The `ipc` binary contains an embedded HTTP server that exposes CGI endpoints accessible from the local network. Ghidra decompilation of three CGI handler functions confirms that none perform any form of authentication, session validation, or token verification before processing requests and performing privileged operations.

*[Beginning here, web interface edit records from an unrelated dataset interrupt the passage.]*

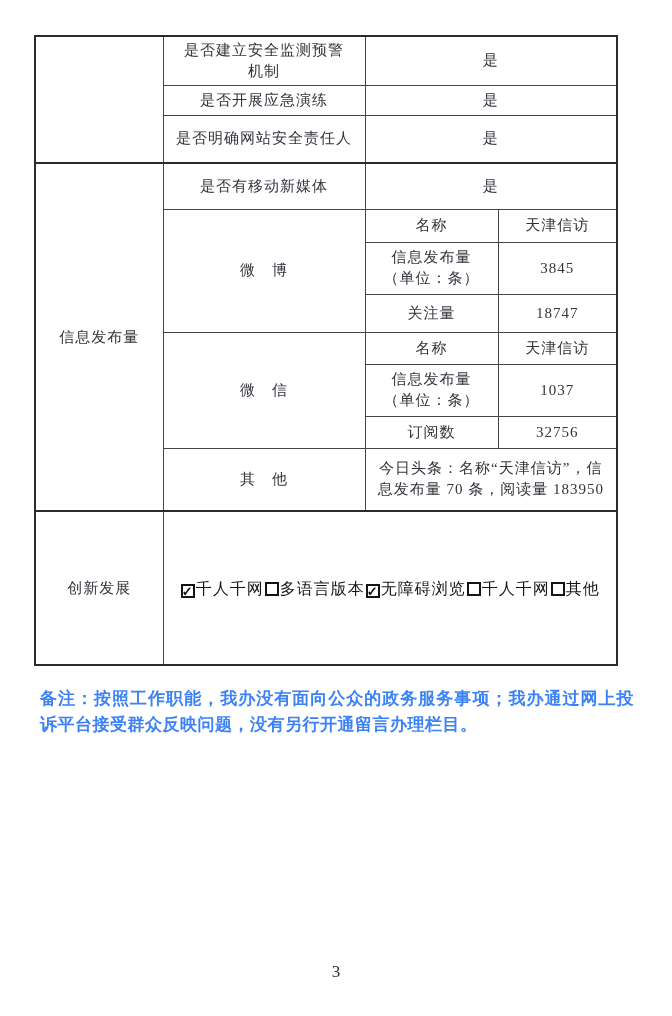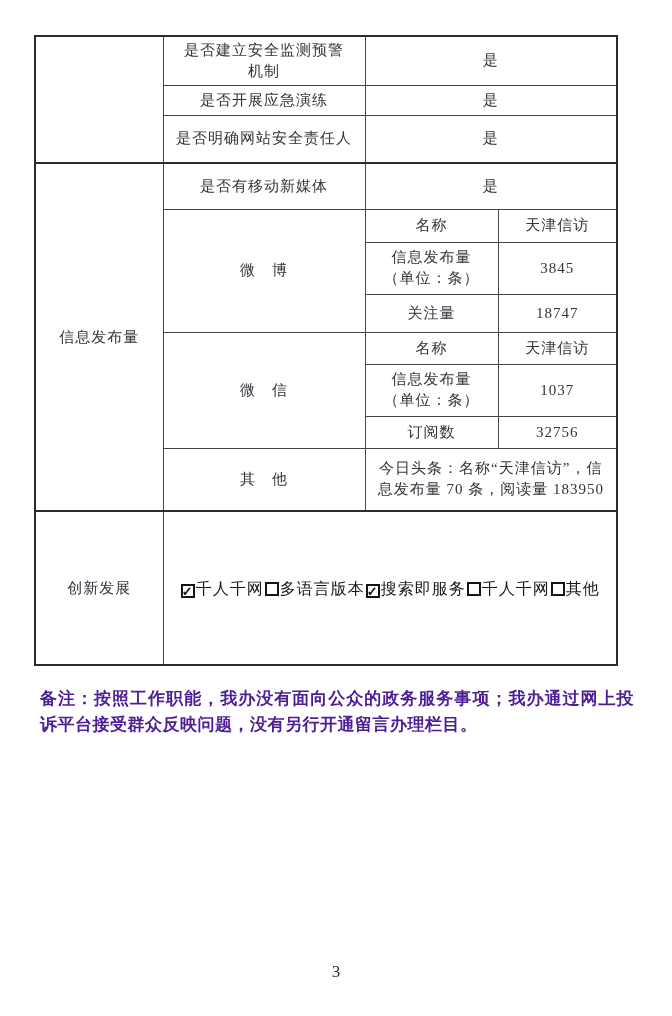--- a/index.html
+++ b/index.html
@@ -27,21 +27,21 @@
     font-size:16px; color:#161616; letter-spacing:1px; white-space:nowrap;
   }
   .checkbox {
     display:inline-flex; align-items:center; justify-content:center;
     width:14px; height:14px; border:2px solid #141414; background:#fff;
     font-size:13px; font-weight:bold; line-height:1; color:#141414;
     vertical-align:-2px; margin:0 1px;
   }
   .note {
     position:absolute; left:40px; top:686px; width:594px;
-    font-weight:bold; color:#4c1d95; font-size:17px; line-height:26px;
+    font-weight:bold; color:#3b82f6; font-size:17px; line-height:26px;
     letter-spacing:0.5px; text-align:justify;
   }
   .page-number {
     position:absolute; left:0; top:962px; width:672px;
     text-align:center; font-size:17px; color:#2f2f38;
   }
 </style>
 </head>
 <body>
 
@@ -110,21 +110,21 @@
     </tr>
     <tr style="height:63px">
       <td>其　他</td>
       <td colspan="2" class="other-content">今日头条：名称“天津信访”，信息发布量 70 条，阅读量 183950</td>
     </tr>
 
     <tr style="height:154px">
       <td class="sec-top">创新发展</td>
       <td colspan="3" class="sec-top">
         <div class="checkbox-line">
-          <span class="checkbox checked">✓</span><span>千人千网</span><span class="checkbox"></span><span>多语言版本</span><span class="checkbox checked">✓</span><span>搜索即服务</span><span class="checkbox"></span><span>千人千网</span><span class="checkbox"></span><span>其他</span>
+          <span class="checkbox checked">✓</span><span>千人千网</span><span class="checkbox"></span><span>多语言版本</span><span class="checkbox checked">✓</span><span>无障碍浏览</span><span class="checkbox"></span><span>千人千网</span><span class="checkbox"></span><span>其他</span>
         </div>
       </td>
     </tr>
   </tbody>
 </table>
 
 <div class="note">备注：按照工作职能，我办没有面向公众的政务服务事项；我办通过网上投诉平台接受群众反映问题，没有另行开通留言办理栏目。</div>
 
 <div class="page-number">3</div>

The 3 confirmed unauthenticated handlers are:
| `powerctrl.cgi` | `0x000a14a0` | Sets a device control flag (binary toggle) via `key_input=` POST parameter |
| `isxiaoyi.cgi` | `0x000a1850` | Sets a device state flag and responds with `timeout:90` (90-second countdown) |
| `bind_success_xm.cgi` | `0x000a1a24` | Completes device binding operation (internal name: `do_cgi_bind_success`) |
The HTTP server is confirmed to be network-accessible via the log format string `"httpd: client ip = %s"` found at binary address `0x398c30`.
---
## Evidence
### Decompiled `powerctrl.cgi` Handler (`FUN_000a14a0`)
```c
// FUN_000a14a0 @ 000a14a0 (660 bytes)
undefined4 FUN_000a14a0(undefined4 param_1,undefined4 param_2,
undefined4 param_3,undefined4 param_4)
{
int iVar1;
char *pcVar2;
char acStack_7cb4 [30320];
undefined1 auStack_644 [1516];
char acStack_58 [64];
undefined1 *local_18;
char *local_14;
memset(acStack_58,0,0x40);
memset(auStack_644,0,0x5ec);
memset(acStack_7cb4,0,0x7670);
local_14 = acStack_7cb4;
local_18 = auStack_644;
iVar1 = snprintf(local_14,(int)local_18 - (int)local_14,
"HTTP/1.0 200 OK\r\n\r\n{start:\"\",");
local_14 = local_14 + iVar1;
iVar1 = FUN_000a0f04(param_1,param_2,param_3,param_4,auStack_644,0x5ec);
if (-1 < iVar1) {
iVar1 = FUN_000a1320(&DAT_003986c4,acStack_58,0x40,auStack_644);
if (iVar1 == 0) {
iVar1 = snprintf(local_14,(int)local_18 - (int)local_14,"ret_code:\"%d\",",2);
local_14 = local_14 + iVar1;
}
else {
FUN_001ab540();
iVar1 = atoi(acStack_58);
if (iVar1 == 1) {
pcVar2 = "<mangled_symbol>" + DAT_00c88e18 + 0x101;
pcVar2[0] = '\x01';
pcVar2[1] = '\0';
pcVar2[2] = '\0';
pcVar2[3] = '\0';
}
else {
pcVar2 = "<mangled_symbol>" + DAT_00c88e18 + 0x101;
pcVar2[0] = '\0';
pcVar2[1] = '\0';
pcVar2[2] = '\0';
pcVar2[3] = '\0';
}
FUN_001a8770();
FUN_001ab554();
iVar1 = snprintf(local_14,(int)local_18 - (int)local_14,"ret_code:\"%d\",",1);
local_14 = local_14 + iVar1;
}
}
iVar1 = snprintf(local_14,(size_t)(acStack_7cb4 + -(int)local_14),"end:\"\"}");
local_14 = local_14 + iVar1;
FUN_000a0e50(acStack_7cb4,(int)local_14 - (int)acStack_7cb4,param_1);
return 0;
}
```
Note: The decompilation above is from the raw Ghidra headless output with two modifications: (1) the function signature is wrapped for readability, (2) `<mangled_symbol>` replaces a long C++ mangled name (`_ZNSt14_Function_base13_Base_manager...`) that Ghidra uses as a base address - this is a Ghidra decompiler artifact for resolving global data pointers. The `FUN_000a1320` parameter parser compares its first argument against the string literal `"key_input="` via `strcmp` (the literal is at `0x00398698` in the string table), confirming that `DAT_003986c4` passed by the caller contains `"key_input="`.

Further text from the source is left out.